Da eine Ombudsstelle unabhängig und unparteilich sein muss, Fachpersonen vor Ort nicht ersetzt und nur situativ und kurzfristig vermittelnd interveniert, benötigt sie auch kein Akteneinsichtsrecht. Ein Auskunftsrecht reicht aus. Zudem führt sie keine Rechtsverfahren und hat kein Beschwerderecht, um Rechtsmittel zu ergreifen. Hierfür gibt es Rechtsvertretungen vor Ort. Das gleiche gilt für Ermittlungen, auch hier sind die Ermittlungsbehörden vor Ort zuständig. Ausserdem soll die Ombudsstelle auch keine systematische Überwachungsbefugnis über Bundesämter und Kantone innehaben. Benötigt es eine Meldung an eine Aufsicht, dann sind die Aufsichtsstellen von Bund, Kantonen und Gemeinden zuständig.

Insbesondere in diesen Punkten unterscheiden sich die Erwartungen verschiedener Fachorganisationen an die Kompetenzen einer öffentlich-rechtlichen Ombudsstelle für Kinderrechte. Vor diesem Hintergrund ist auch die kritische Haltung in Bezug auf die Verfassungskonformität des Bundesamts für Sozialversicherungen (BSV) im erläuternden Bericht zur Vernehmlassung nachvollziehbar. Mit den erwähnten eingeschränkten Kompetenzen hingegen wäre eine entsprechende Stelle absolut konform mit der Bundesverfassung und würde gleichzeitig das Subsidiaritätsprinzip sowie die heutigen Kompetenzabgrenzungen wahren. Das zeigt insbesondere die vergleichbare – verfassungskonforme – Meldestelle von Swiss Sport Integrity, die ebenfalls auf nationaler Ebene Meldungen von Kindern, Jugendlichen und jungen Erwachsenen aus lokalen Sportorganisationen entgegennimmt und zu hundert Prozent vom Bund finanziert wird.
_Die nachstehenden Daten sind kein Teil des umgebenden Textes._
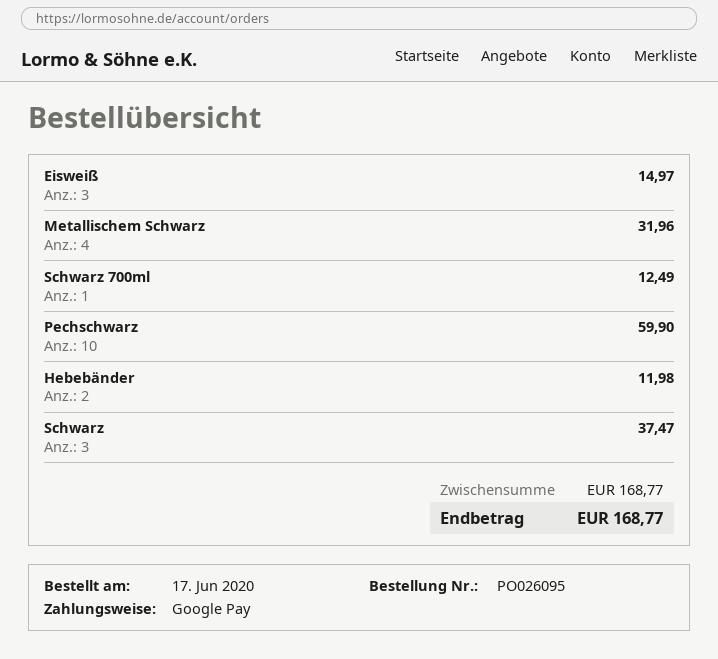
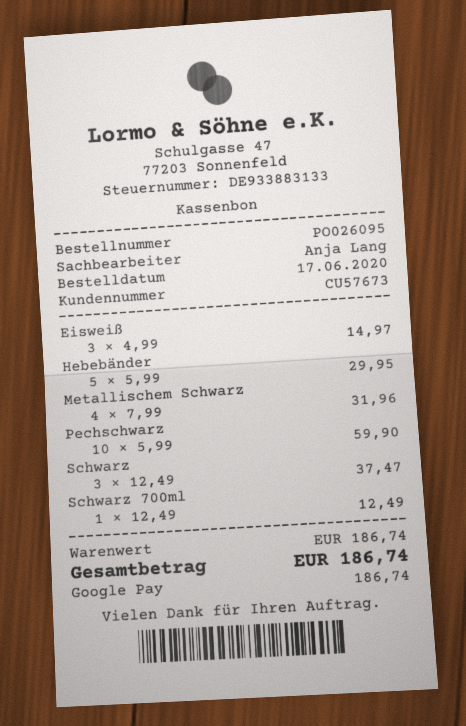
Hebebänder: 2 for 11.98 -> 5 for 29.95
subtotal: 168.77 -> 186.74
total: 168.77 -> 186.74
Um die erhoffte, wirkungsvolle Ombudsstelle für alle Kinder in der Schweiz auf nationaler Ebene zu installieren, gilt es somit die notwendigen Kompetenzen für die effektive Zweckerreichung sorgfältig abzuwägen. 

 

Was wir vom Bund in den kommenden Monaten erwarten

Die Ombudsstelle Kinderrechte Schweiz ist überzeugt, dass mit den vorliegenden Stellungnahmen der wichtigen Akteure aus der Sozial- und Kinderpolitik sowie dem erwähnten Gesetzesentwurf auf Bundesebene relativ rasch eine überarbeitete Vorlage bereitgestellt werden kann. Im Optimalfall und mit dem entsprechenden Willen von Verwaltung und Politik könnte bereits im Jahr 2026 ein entsprechendes Gesetz in Kraft treten. Ganz nach dem Vorbild der erwähnten Meldestelle von Swiss Sport Integrity, deren Installation innerhalb eines Jahres möglich war.
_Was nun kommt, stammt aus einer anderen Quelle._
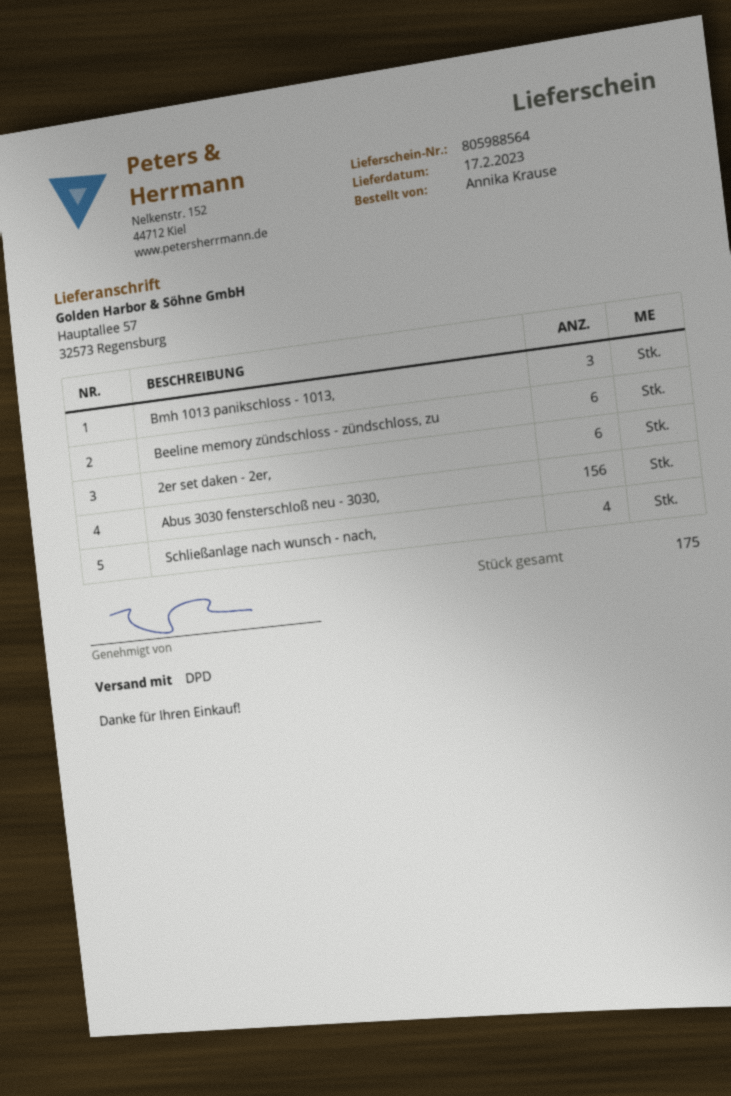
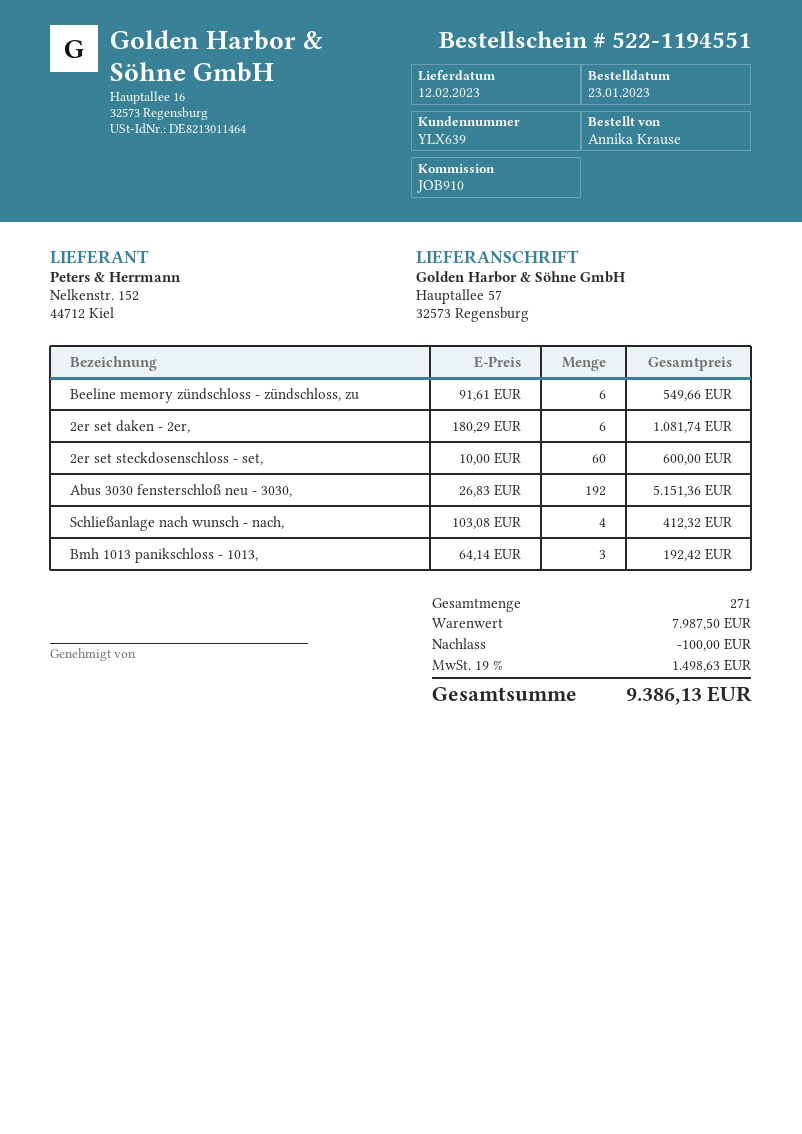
delivery date: 2023-02-17 -> 2023-02-12
Abus 3030 fensterschloß neu - 3030,: 156 -> 192
2er set steckdosenschloss - set,: none -> 60
total quantity: 175 -> 271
Vorerst gilt es jedoch die Auswertung der Vernehmlassung sowie das weitere Vorgehen des Bundes abzuwarten. Die Stellungnahmen der Vernehmlassungsteilnehmenden dürften in den kommenden Wochen unter folgendem Link aufgeschaltet werden. Der Ergebnisbericht wird spätestens im dritten Quartal erwartet. Der Bundesrat wird danach über das weitere Vorgehen entscheiden.

Die Ombudsstelle Kinderrechte Schweiz wird ihre 17-jährige praxisorientierte Erfahrung im Bereich Kinderrechte sowie die Erkenntnisse aus dem Modellvorhaben/Pilotprojekt in der Zwischenzeit weiterhin für ein besseres und kindgerechteres Justizsystem einbringen. Kinder haben als Individuen Rechte. Der Staat hat diese zu respektieren und entsprechende Rahmenbedingungen zu setzen. Es ist Zeit, dass die Schweiz ihren Verpflichtungen nachkommt und unter anderem endlich die bereits im Jahr 1997 ratifizierte UN-Kinderrechtskonvention effektiv umsetzt – zum Wohle unserer Gesellschaft und vor allem zum Wohle unserer Kinder.